A Debate Over Environmental Review? New Boundary Waters Documents

“Again pinging BLM”: in 2017, the US Forest Service appears to have been concerned over what standards of environmental review applied to the proposed mineral withdrawal in Superior National Forest.

A new set Boundary Waters documents arrived yesterday. This is the latest monthly installment in a “supplemental production” of responsive records the Department of Interior agreed to make after I sued for failure to comply with FOIA. This batch includes 378 pages, pretty thoroughly redacted. I’ve put them online (1,2, 3, along with the rest of the Boundary Waters documents I’ve obtained) and started to go through them.

Their arrival might be timely. Some of the records show officials at the Department of Interior trying to decide on appropriate standards of environmental review as they work on renewing Chilean mining giant Antofagasta’s mineral leases in Superior National Forest. That is a question at the heart of a new lawsuit filed at the start of this month in US District Court for the District of Columbia.

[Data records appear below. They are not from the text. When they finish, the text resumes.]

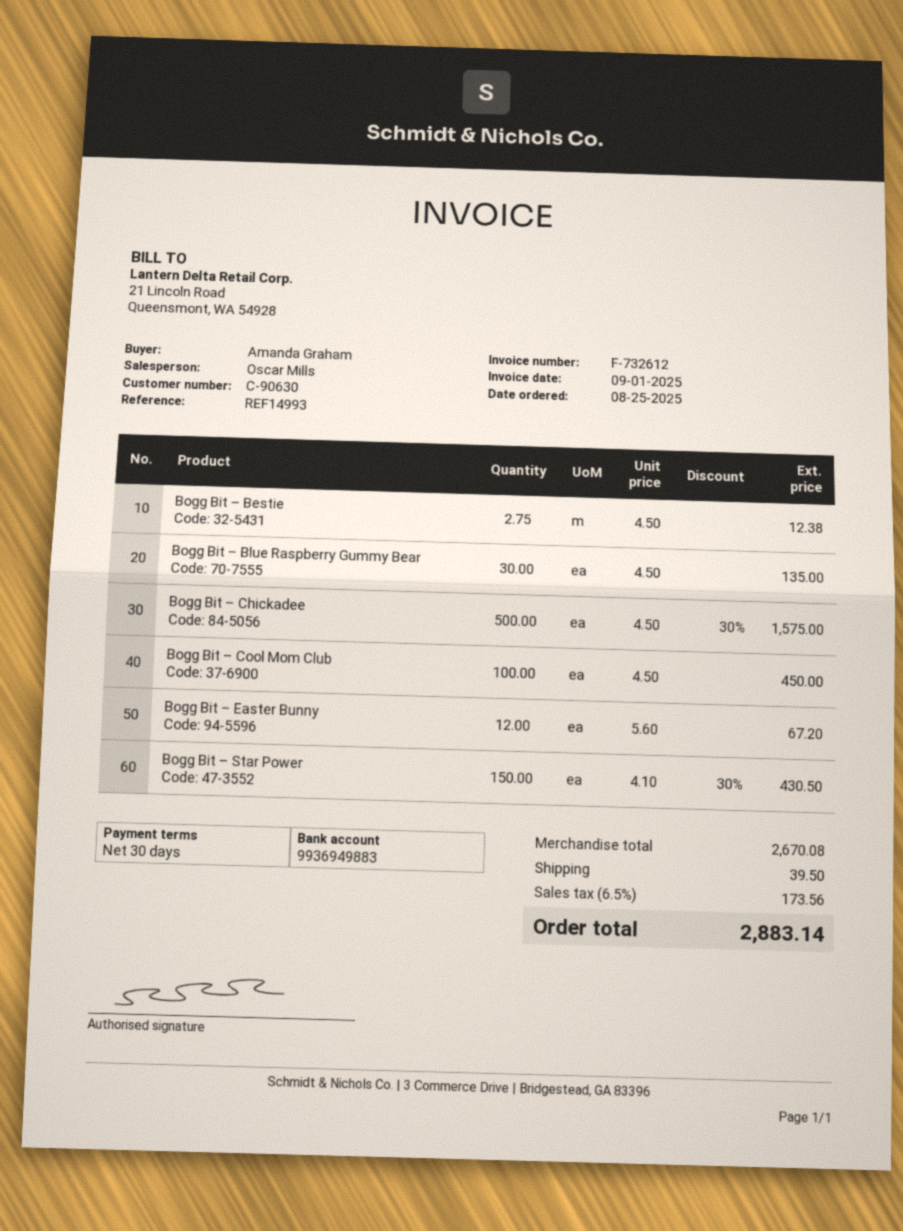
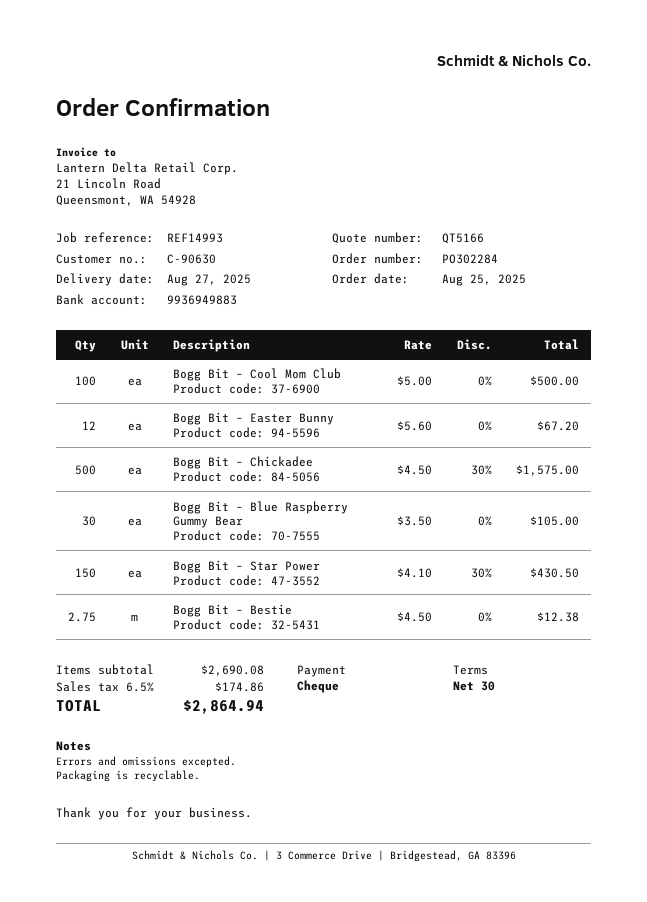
Bogg Bit – Blue Raspberry Gummy Bear: 30 x 4.50 = 135.00 -> 30 x 3.50 = 105.00
Bogg Bit – Cool Mom Club: 100 x 4.50 = 450.00 -> 100 x 5.00 = 500.00
subtotal: 2670.08 -> 2690.08
shipping: 39.50 -> none
tax: 6.5% = 173.56 -> 6.5% = 174.86
total: 2883.14 -> 2864.94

Wilderness Society et al. v. David Bernhardt et al. says the Bureau of Land Management failed to comply with the National Environmental Policy Act (NEPA) in renewing Antofagasta’s mineral leases. It also charges that the US Forest Service acted in an arbitrary and capricious manner (in violation of the Administrative Procedure Act) when it reversed course and promoted mine development, despite having previously found that allowing sulfide mining near the Boundary Waters would pose unacceptable risks.

Hopefully this case is going to shed light on the question why Interior rushed to renew Antofagasta’s mineral leases, and at whose direction, and why Secretary of Agriculture Sonny Perdue abruptly cancelled the scientific study of sulfide mining near the Boundary Waters.

While the new documents don’t answer those questions directly, they conform to the pattern we’ve seen in previous document releases. They paint a picture of nearly complete regulatory capture, with Interior officials meeting and working closely with executives from Antofagasta and their Twin Metals Minnesota subsidiary as well as lobbyists from WilmerHale.

There are, for example, records here of a March 6, 2018 meeting and another on March 22nd. Daniel Altikes (the Antofagasta executive I discussed in a previous post) flies up “from Chile” for that one:

The documents also show Antofagasta/Twin Metals weighing in on what standards of environmental review should apply to the renewal of their mineral leases as well as their preference right lease applications (or PRLAs). According to the meeting summary prepared by Ryan Sklar of the Office of the Solicitor, the mining company recognizes “that there is debate about the type and scope of review that is necessary/appropriate.” Not surprisingly, they would prefer a Categorical Exclusion (CX: meaning the renewal would essentially be exempt from environmental review!), but they will settle for a “limited EA” (which is essentially what they got).

The meeting with Altikes and the lobbyists from WilmerHale on Thursday, March 22nd appears to be the follow up Sklar mentions here. It’s unclear from the documents I have whether there was much debate on that occasion or any dissent in the room at all.